Und während sich bei DOG/DOLL jede Menge hinter den wabbernden Flächen versteckt, das sich bei Gigs wohl besser herausschälen lässt, als über die Wohnzimmeranlage, geht es bei WEEPING OVER MY IDEALS konkret zur Sache: Mit wunderbarer Stimmarbeit lässt Cherry Sunkist da ihr Weltbild in Teile zerfallen: Stereotype, Rollenvorstellungen und vorgefasste Meinungen. Dagegen halten kann man das eigene, die eigenen Worte und den eigenen Rhythmus, die eigene Musik. Aber passen die überhaupt zusammen? »I´m standing here, not sure if a hat, a snare, a base, a kick can beat my words, my words, my words, my words. It splits me up inside.« Der Track lässt sich rhythmisch zerfallen, der Beat und die Wörter arbeiten kurzzeitig tatsächlich gegeneinander, marschieren einfach stur in die jeweils eigene Richtung. Im Refrain wird mit Streichern aus der Dose auch mal ein wenig auf die Pathostube gedrückt. Und vielleicht ist es das, worum es bei Cherry Sunkist geht: Die große Geste, ironisch gebrochen und via Homerecording, das keine Angst davor hat, nach Homerecording zu klingen, konserviert.

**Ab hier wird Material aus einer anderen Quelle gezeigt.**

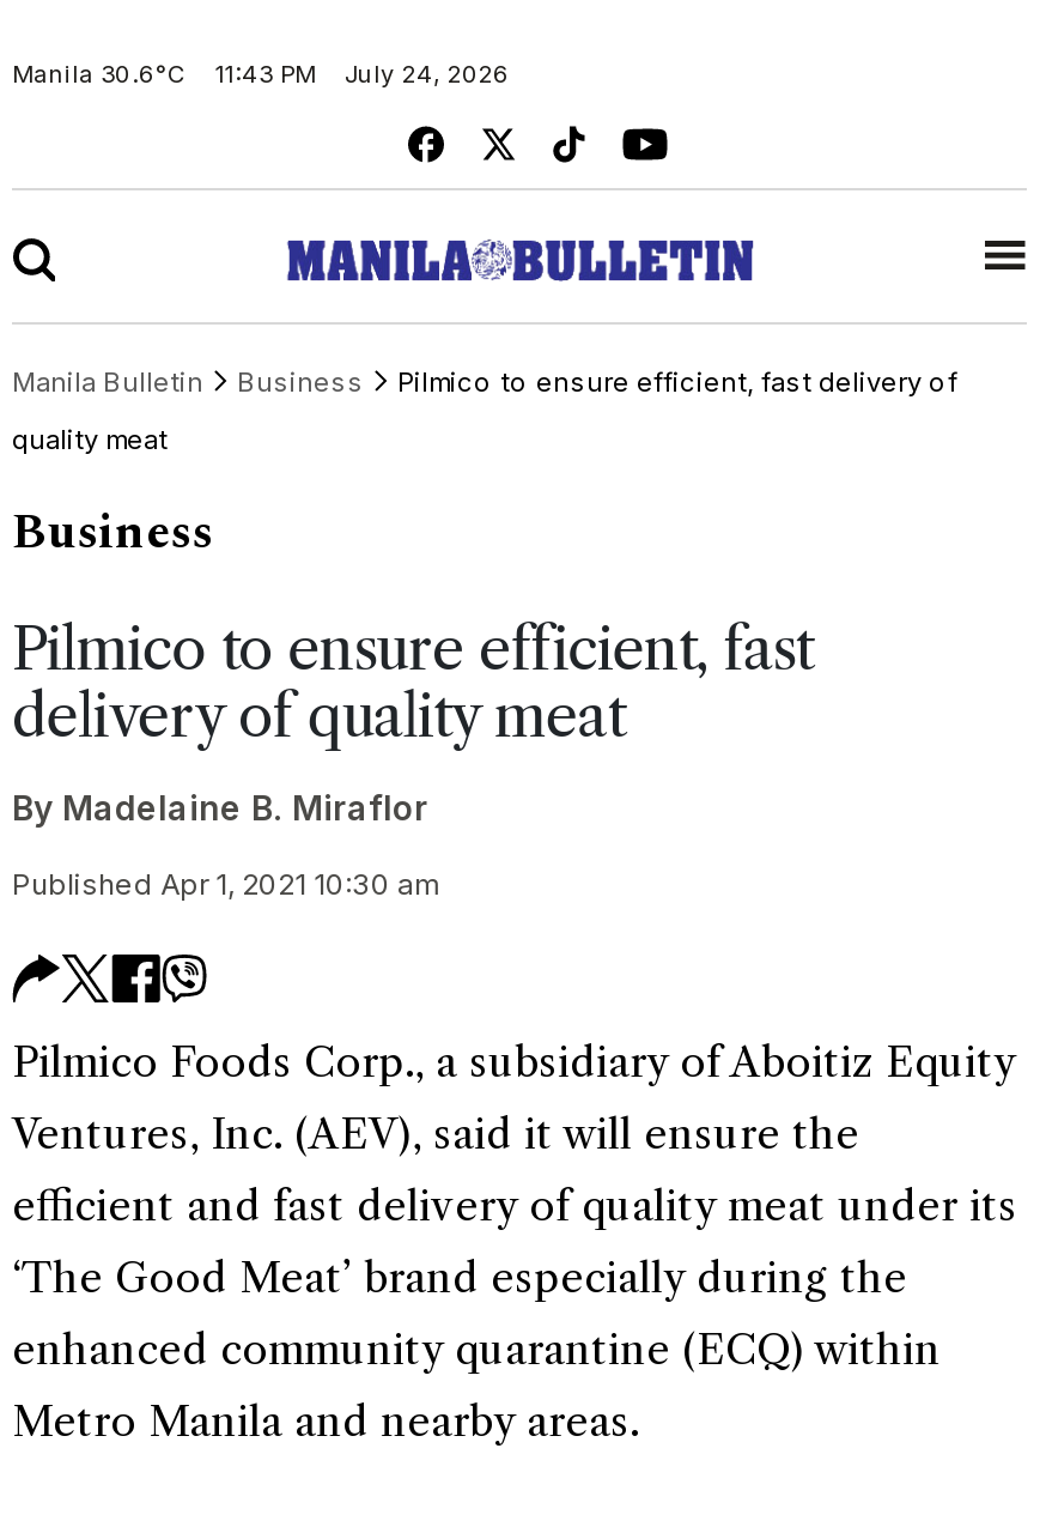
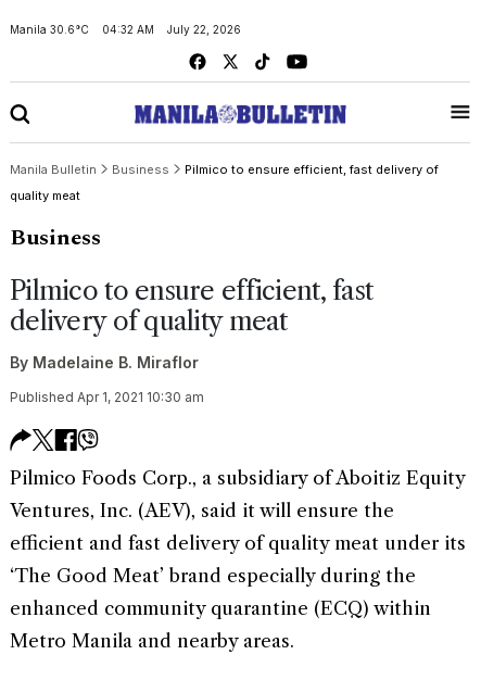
[215,59,510,87] 11:43 PM | July 24, 2026 -> [102,23,241,36] 04:32 AM | July 22, 2026

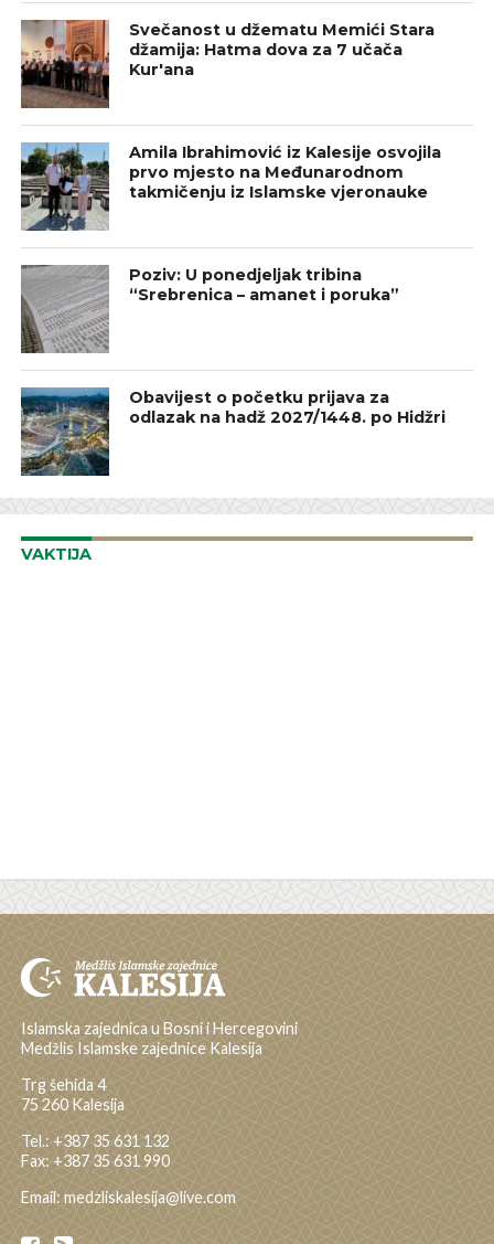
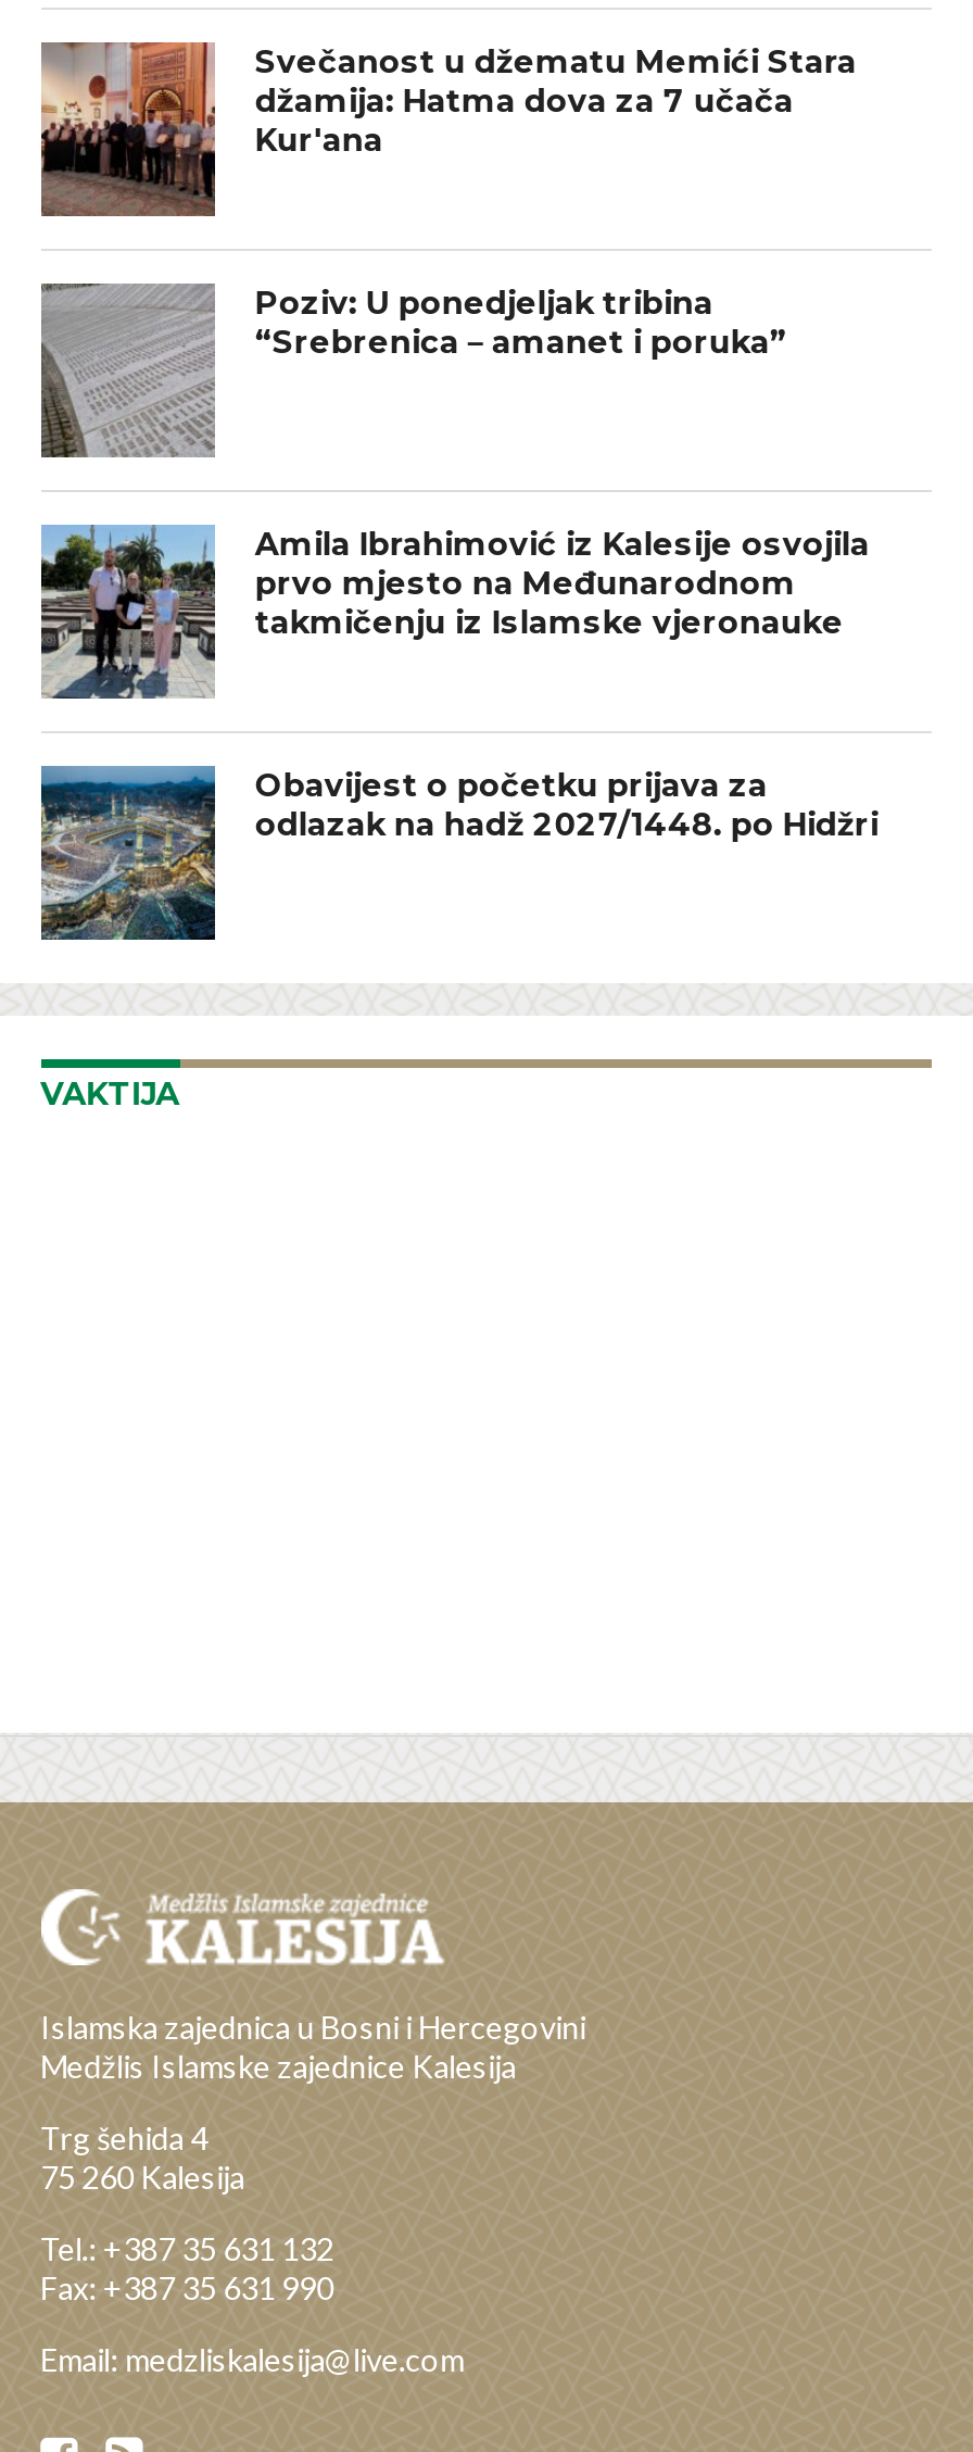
moved [19,142,441,233] -> [37,525,869,703]: [image] | Amila Ibrahimović iz Kalesije osvojila | prvo mjesto na Međunarodnom | takmičenju iz Islamske vjeronauke
moved [21,264,400,353] -> [41,284,787,457]: [image] | Poziv: U ponedjeljak tribina | “Srebrenica – amanet i poruka”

Apropos ironische Ikone: GOODBYE, der Abschiedstrack der CD, ist Marilyn Monroe gewidmet. Und lese ich zu viel in dieses popkulturelle Zeichenspiel rein, wenn ich da schon wieder an PJ Harvey denken muss, die ja auch nicht von ungefähr Polly Jean Harvey heißt und die von Cherry Sunkist ja auch schon gecovert wurde? Wenn wir schon bei Vorbildern und Referenzpunkten sind: Kevin Blechdom, Chicks on Speed, Le Tigre nennen sich da ja fast wie von selbst. Allesamt Bands bzw. Musikerinnen, die nicht nur mit emanzipatorischem Ansatz Musik machen, sondern die auch ein Gesamtkonzept in ihre Kunst einbringen. Visuals, ausgefeilte (und gerne auch mal etwas durchgeknallte) Bühnenoutfits gehören da selbstverständlich dazu. Auch bei Cherry Sunkist, die als Karin Fisslthaler Multimediakunst macht. Cherry Sunkist ist übrigens eine One-Woman-Show, auch live. Das erklärt einerseits, warum so wenig, so absolut untypisch wenig Bass auf PROJECTION SCREENS zu finden ist, Cherry Sunkist spielt nunmal Gitarre und sie kann sich ja schlecht beides umhängen. Sie hat, vor allem live, auch so schon genug zu tun. Alle nötigen Instrumente werden gleichzeitig von ihr in Gang gesetzt, Cherry Sunkist ist ihre eigene Backupband und Frontfrau. Was aber nicht heißt, dass Cherry Sunkist ein Einzelgängerinnenprojekt ohne Umfeld ist. Im Gegenteil: ohnehin schon gut vernetzt, hat Cherry Sunkist jetzt auf dem wunderbaren und engagierten Label comfortzone – betrieben von Christina Nemec – eine Heimat gefunden.